__SUPPLIED MATERIAL__:
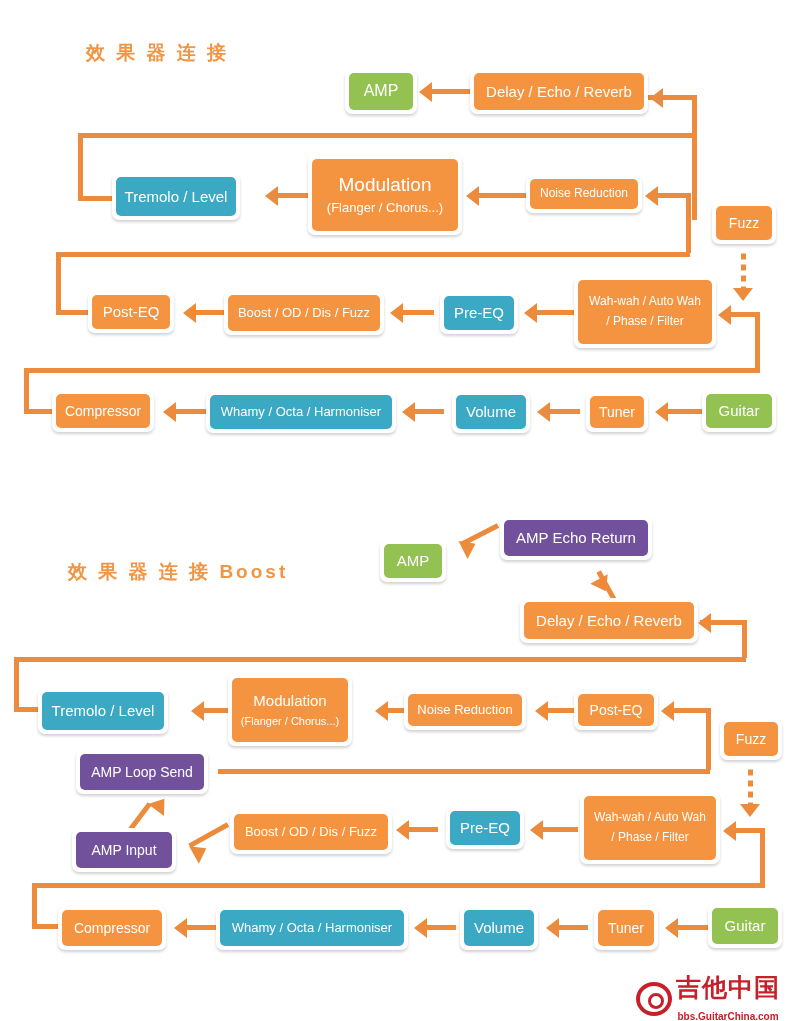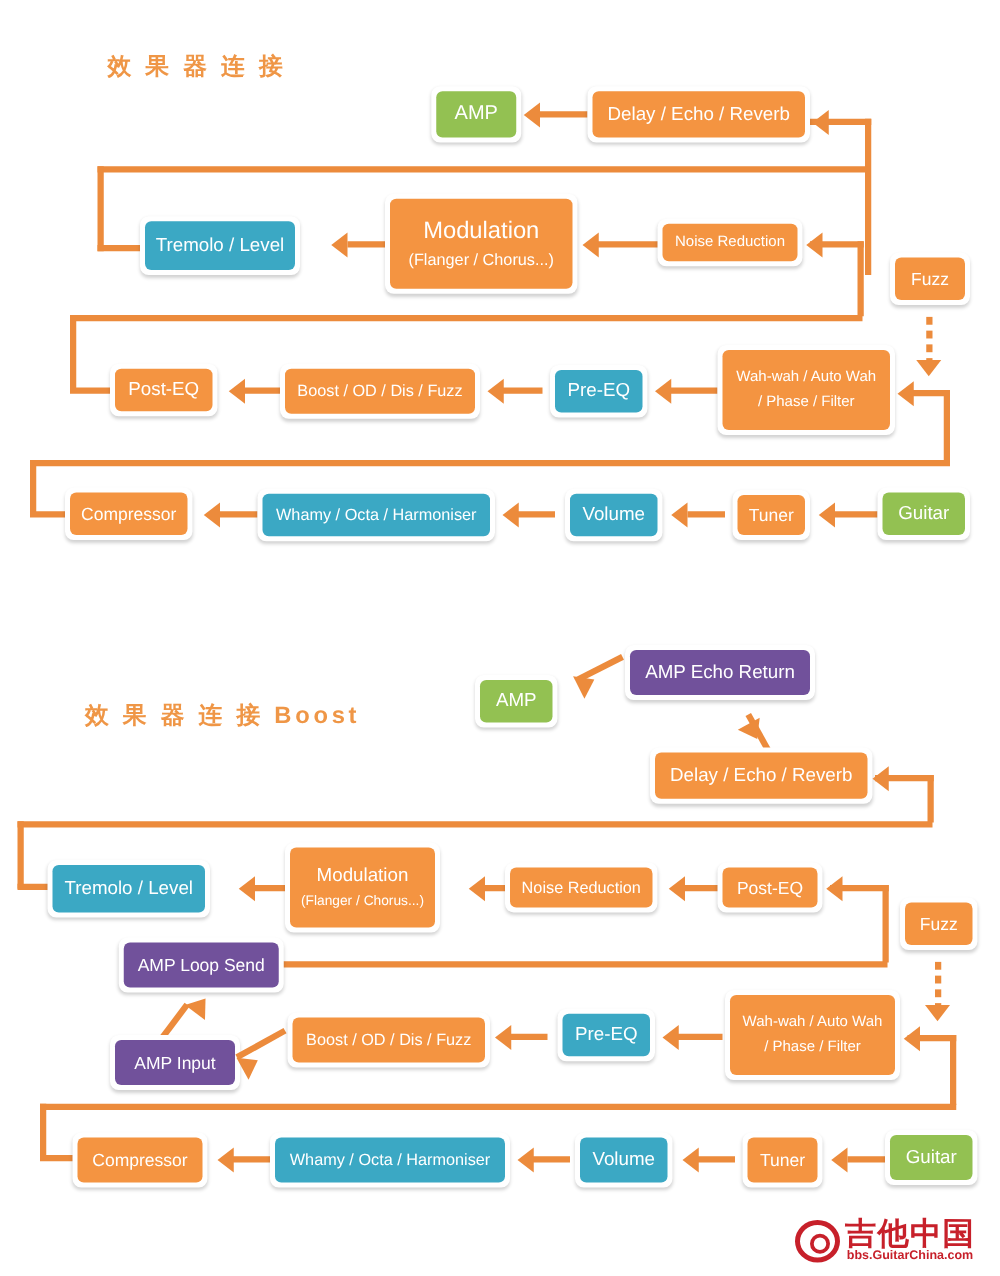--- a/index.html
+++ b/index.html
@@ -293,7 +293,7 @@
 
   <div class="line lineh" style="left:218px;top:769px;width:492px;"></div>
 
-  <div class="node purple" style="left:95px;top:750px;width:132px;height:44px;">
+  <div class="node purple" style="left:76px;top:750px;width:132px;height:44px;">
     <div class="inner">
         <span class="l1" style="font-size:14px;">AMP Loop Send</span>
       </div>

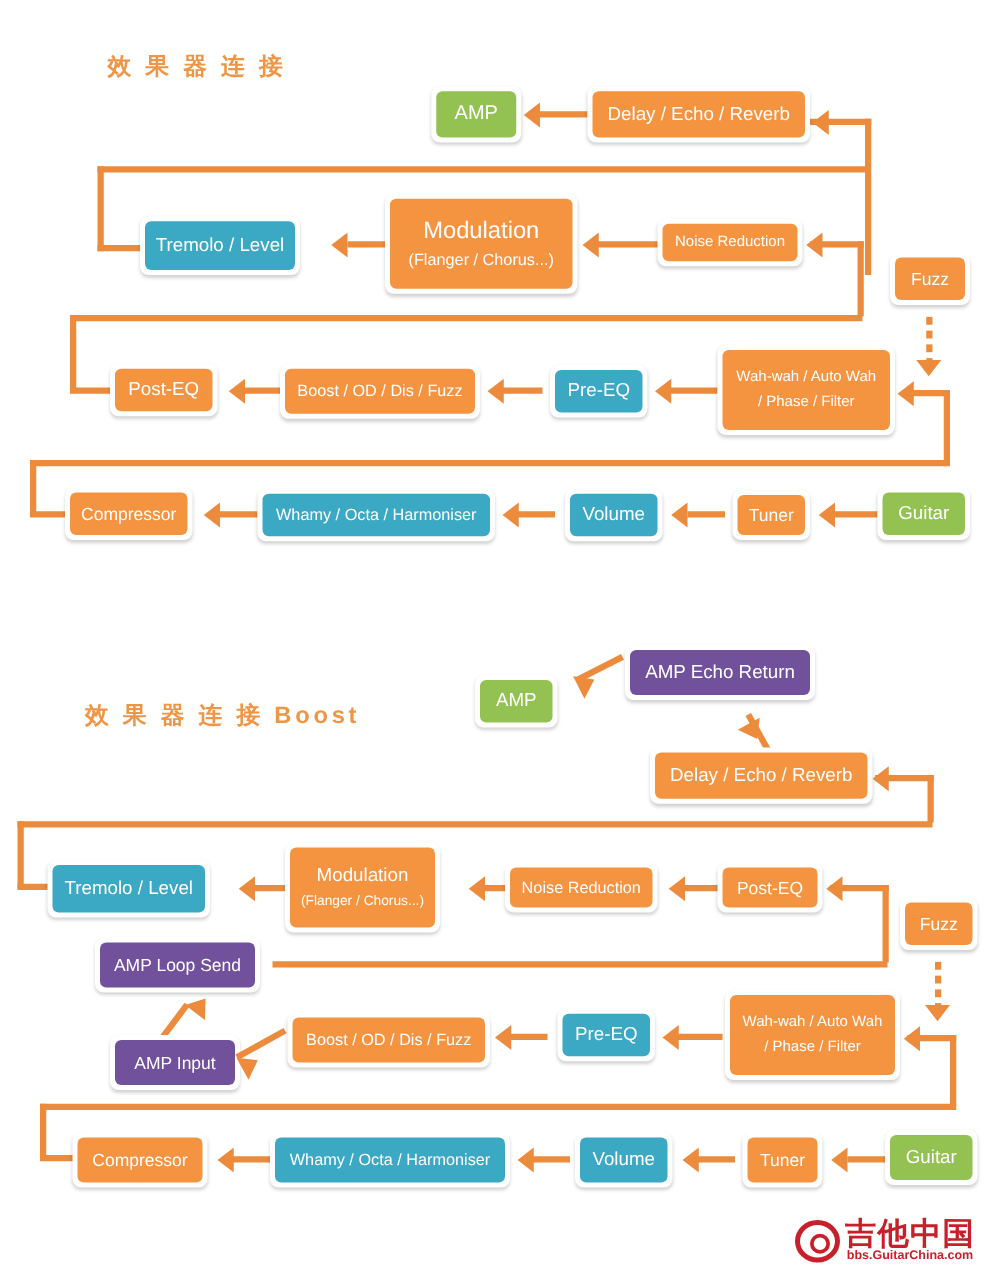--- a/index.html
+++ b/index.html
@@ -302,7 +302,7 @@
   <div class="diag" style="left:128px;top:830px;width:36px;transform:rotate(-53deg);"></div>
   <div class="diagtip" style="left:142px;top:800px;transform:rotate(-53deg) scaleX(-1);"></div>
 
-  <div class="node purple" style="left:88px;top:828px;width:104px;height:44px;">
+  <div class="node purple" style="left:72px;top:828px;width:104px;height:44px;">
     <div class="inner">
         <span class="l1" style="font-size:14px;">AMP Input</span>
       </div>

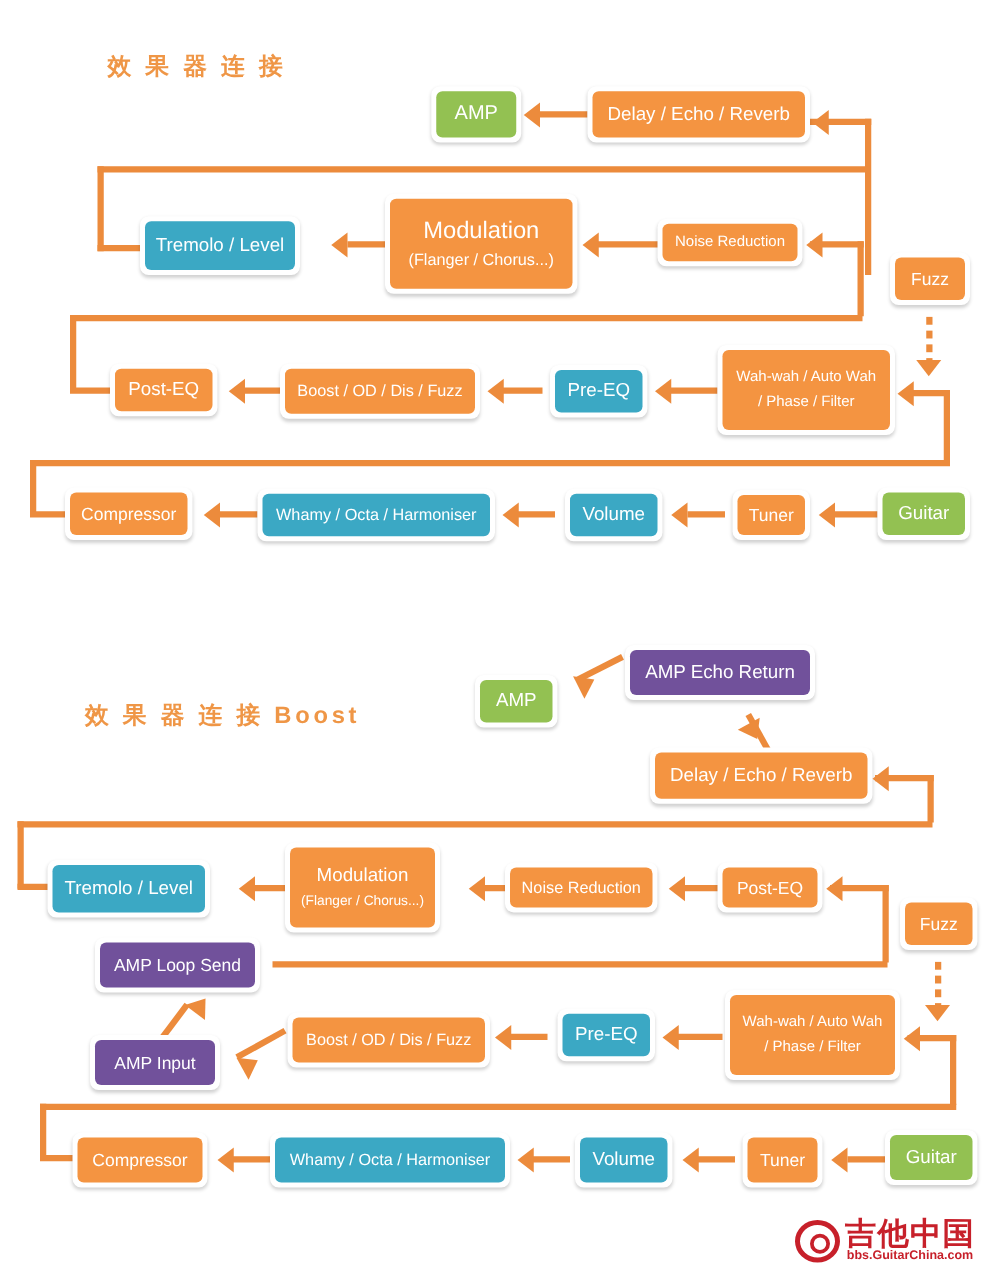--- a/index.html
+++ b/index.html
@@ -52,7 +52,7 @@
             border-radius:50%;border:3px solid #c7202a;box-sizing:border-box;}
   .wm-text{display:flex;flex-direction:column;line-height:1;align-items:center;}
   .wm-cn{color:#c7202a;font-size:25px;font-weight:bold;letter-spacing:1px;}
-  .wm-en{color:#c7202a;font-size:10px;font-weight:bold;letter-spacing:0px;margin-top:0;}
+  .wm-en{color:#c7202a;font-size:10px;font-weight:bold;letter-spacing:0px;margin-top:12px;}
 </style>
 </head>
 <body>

__GOAL OF THE EXERCISE__: Please reproduce the records above exactly and leave any picture behind.

__RESULT BELOW__:
--- a/index.html
+++ b/index.html
@@ -293,7 +293,7 @@
 
   <div class="line lineh" style="left:218px;top:769px;width:492px;"></div>
 
-  <div class="node purple" style="left:95px;top:750px;width:132px;height:44px;">
+  <div class="node purple" style="left:76px;top:750px;width:132px;height:44px;">
     <div class="inner">
         <span class="l1" style="font-size:14px;">AMP Loop Send</span>
       </div>

--- a/index.html
+++ b/index.html
@@ -302,7 +302,7 @@
   <div class="diag" style="left:128px;top:830px;width:36px;transform:rotate(-53deg);"></div>
   <div class="diagtip" style="left:142px;top:800px;transform:rotate(-53deg) scaleX(-1);"></div>
 
-  <div class="node purple" style="left:88px;top:828px;width:104px;height:44px;">
+  <div class="node purple" style="left:72px;top:828px;width:104px;height:44px;">
     <div class="inner">
         <span class="l1" style="font-size:14px;">AMP Input</span>
       </div>

--- a/index.html
+++ b/index.html
@@ -52,7 +52,7 @@
             border-radius:50%;border:3px solid #c7202a;box-sizing:border-box;}
   .wm-text{display:flex;flex-direction:column;line-height:1;align-items:center;}
   .wm-cn{color:#c7202a;font-size:25px;font-weight:bold;letter-spacing:1px;}
-  .wm-en{color:#c7202a;font-size:10px;font-weight:bold;letter-spacing:0px;margin-top:0;}
+  .wm-en{color:#c7202a;font-size:10px;font-weight:bold;letter-spacing:0px;margin-top:12px;}
 </style>
 </head>
 <body>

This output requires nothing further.